Managing and storing Big Data
The average consumer PC might contain 500 GB or 1TB of storage; a mobile phone? 32–128 GB or more; and if that’s not enough we go ahead and use additional storage devices. But how much storage do you think Google or Microsoft or even Coca Cola needs?
With more than 1.9 billion drinks consumed per day, Coca Cola generates vast amounts of data every day from production to distribution via consumer feedback. Google processes over 2.5 trillion searches per year (which is about 80,731 queries per second) and as a whole, processes over 20 petabytes of data per day through an average of 100,000 MapReduce jobs spread across its computing clusters.
1 petabyte (PB) = 1024 terabytes (TB)
What’s a MapReduce job? In simple terms, it’s a technique to scale an input set of data to be processed over multiple computing nodes to produce a new set of output.
But what is Big Data?
Requirements of dealing and extracting information from large and complex data sets (such as Coca Cola and Google mentioned above) is what gives us the problem or field of Big data. Since such data sets are difficult or impossible to process using traditional methods, we need to come up with a different approach to dealing with the same.
In the early 2000s, industry analyst Doug Laney articulated the now-mainstream definition of big data as the three V’s:
Volume: Within the Social Media space for example, Volume refers to the amount of data generated through websites, portals and online applications. Consider this- Facebook and YouTube have over 2 billion users, and Instagram has 500 million+ daily active users. Every day, these users contribute to billions of images, posts, videos, tweets etc. You can now imagine the insanely large amount -or Volume- of data that is generated every minute and every hour.
Velocity: With Velocity we refer to the speed with which data are being generated. For example, each day hundreds of millions of posts, tweets, likes and around 500,000 hours of video are uploaded. This boom in dataflow needs to be controlled and also processed on time without creating bottlenecks.
Variety: This refers to all the structured and unstructured data that has the possibility of getting generated either by humans or by machines. The most commonly added data are structured -texts, tweets, pictures & videos. However, unstructured data like emails, voicemails, hand-written text, ECG reading, audio recordings etc. are also important elements under Variety. Variety is all about the ability to classify the incoming data into various categories.
How does a company store/manage Big Data?
To discuss management, we need to note four key points needed to build a Big data management solution:
Big Data Integration- Loading big data (large amount of log files, various data from operational systems, sensors, social media, or other sources) into Hadoop via HDFS, HBase, Sqoop or Hive is considered an operational data integration problem.
Big Data Manipulation- There is a range of tools that enable a user or consumer to take advantage of big data parallelization to perform transformations on large amounts of data. These languages such as Apache Pig provide a scripting language to remove errors, compare, compute and group data into an HDFS cluster.
Big Data Quality- Proper management offers data quality that take the advantage of parallel computing of Hadoop. These big data quality features provide explicit functions and tasks to profile and identify duplicity of records across the huge data stores in moments not days.
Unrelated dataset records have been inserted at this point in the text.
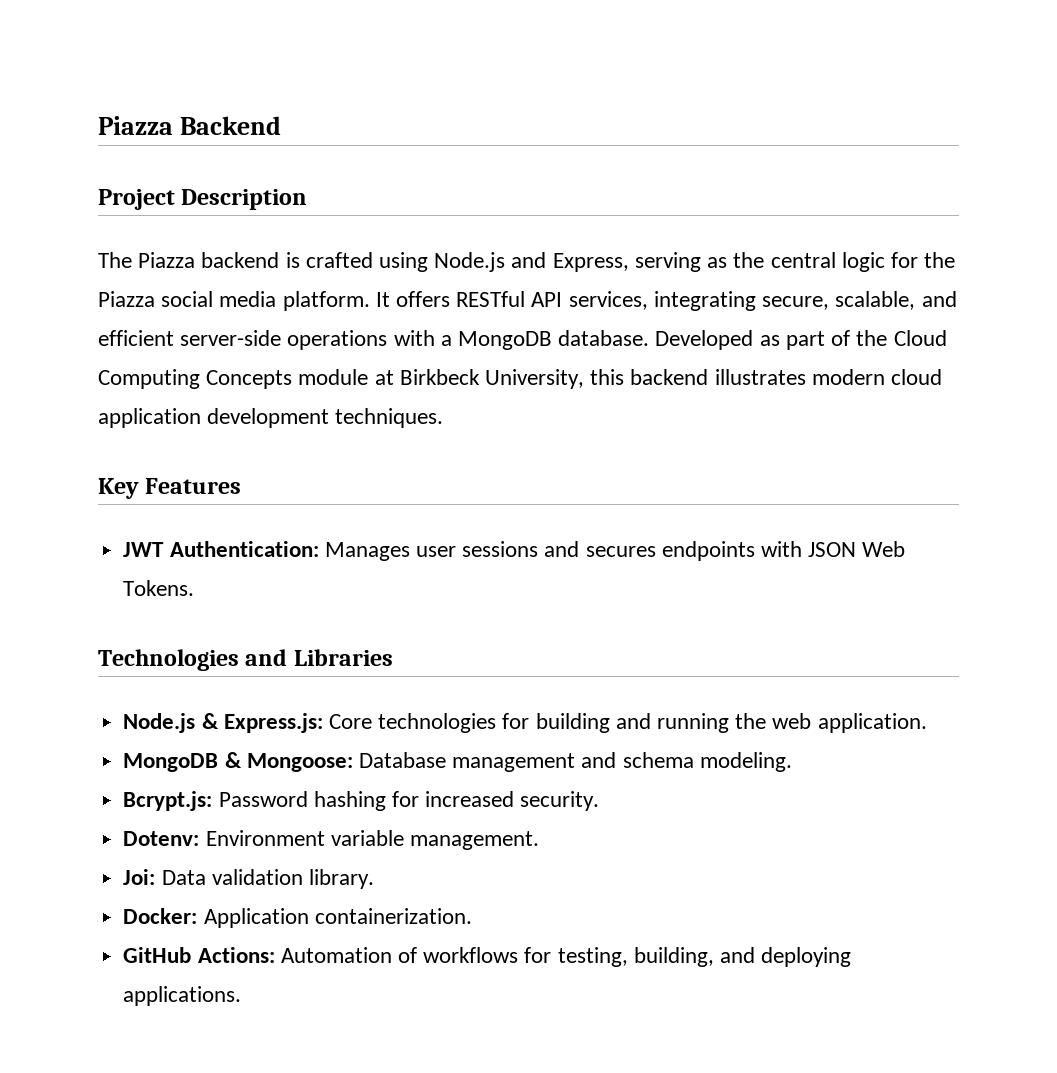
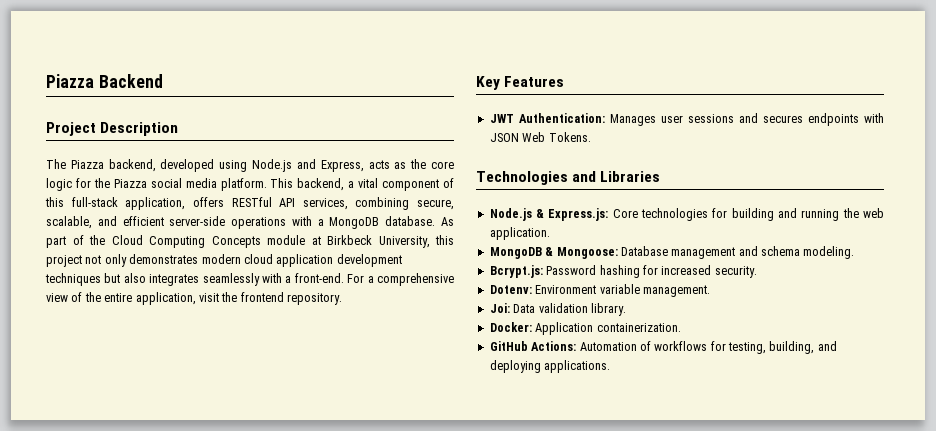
- The Piazza backend is crafted using Node.js and Express, serving as the central logic for the Piazza social media platform.
+ The Piazza backend, developed using Node.js and Express, acts as the core logic for the Piazza social media platform.
- It offers RESTful API services, integrating secure, scalable, and efficient server-side operations with a MongoDB database.
+ This backend, a vital component of this full-stack application, offers RESTful API services, combining secure, scalable, and efficient server-side operations with a MongoDB database.
- Developed as part of the Cloud Computing Concepts module at Birkbeck University, this backend illustrates modern cloud application development techniques.
+ As part of the Cloud Computing Concepts module at Birkbeck University, this project not only demonstrates modern cloud application development techniques but also integrates seamlessly with a front-end. For a comprehensive view of the entire application, visit the frontend repository.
Big Data Management and Governance- Big data projects need to implement an explicit project management structure, as they become part of the bigger system. Thus, companies will need to consider standards and procedures around these projects just as they have with data management projects in the past.
Hadoop? HDFS? … huh?
Let’s say that we have an influx of various items/documents that we need to store and process. Now sending each one of these items to a machine takes some finite time t. So for n items we need n*t units of time (ideally) to send the data. Consider having a set of n machines with multiple storage options, and each machine can take in items parallelly. Now for the same n items we just need t units of time, as each item is sent to a different machine at the same time. Also, as our items increase, we can just add more machines or nodes to our initial cluster to manage the need of storage. This is known as a distributed computing and storage.
Apache Hadoop is basically a solution for Big data that implements the above mentioned scenario. It is an open-source software for reliable, scalable, distributed computing. HDFS or Hadoop Distributed File System is the process or agent that decides where each item or data is stored, accessed or managed in the cluster of nodes.
HDFS
Hadoop Distributed File System (HDFS) distributes the data over the data nodes. There are four types of nodes involved within HDFS. They are:
Name Node: a facilitator that provides information on the location of data. It knows which nodes are available, where in the cluster certain data resides, and which nodes have failed.
Secondary Node: a backup to the Name Node
Job Tracker: coordinates the processing of the data using Map Reduce.
Slave Nodes: store data and take direction from the Job Tracker.
Applications that collect data in various formats can place data into the Hadoop cluster by using an API operation to connect to the NameNode. The NameNode tracks the file directory structure and placement of “chunks” for each file, replicated across DataNodes. To run a job to query the data, provide a MapReduce job made up of many map and reduce tasks that run against the data in HDFS spread across the DataNodes. Map tasks run on each node against the input files supplied, and reducers run to aggregate and organize the final output.
The Hadoop ecosystem has grown significantly over the years due to its extensibility. Today, the Hadoop ecosystem includes many tools and applications to help collect, store, process, analyze, and manage big data.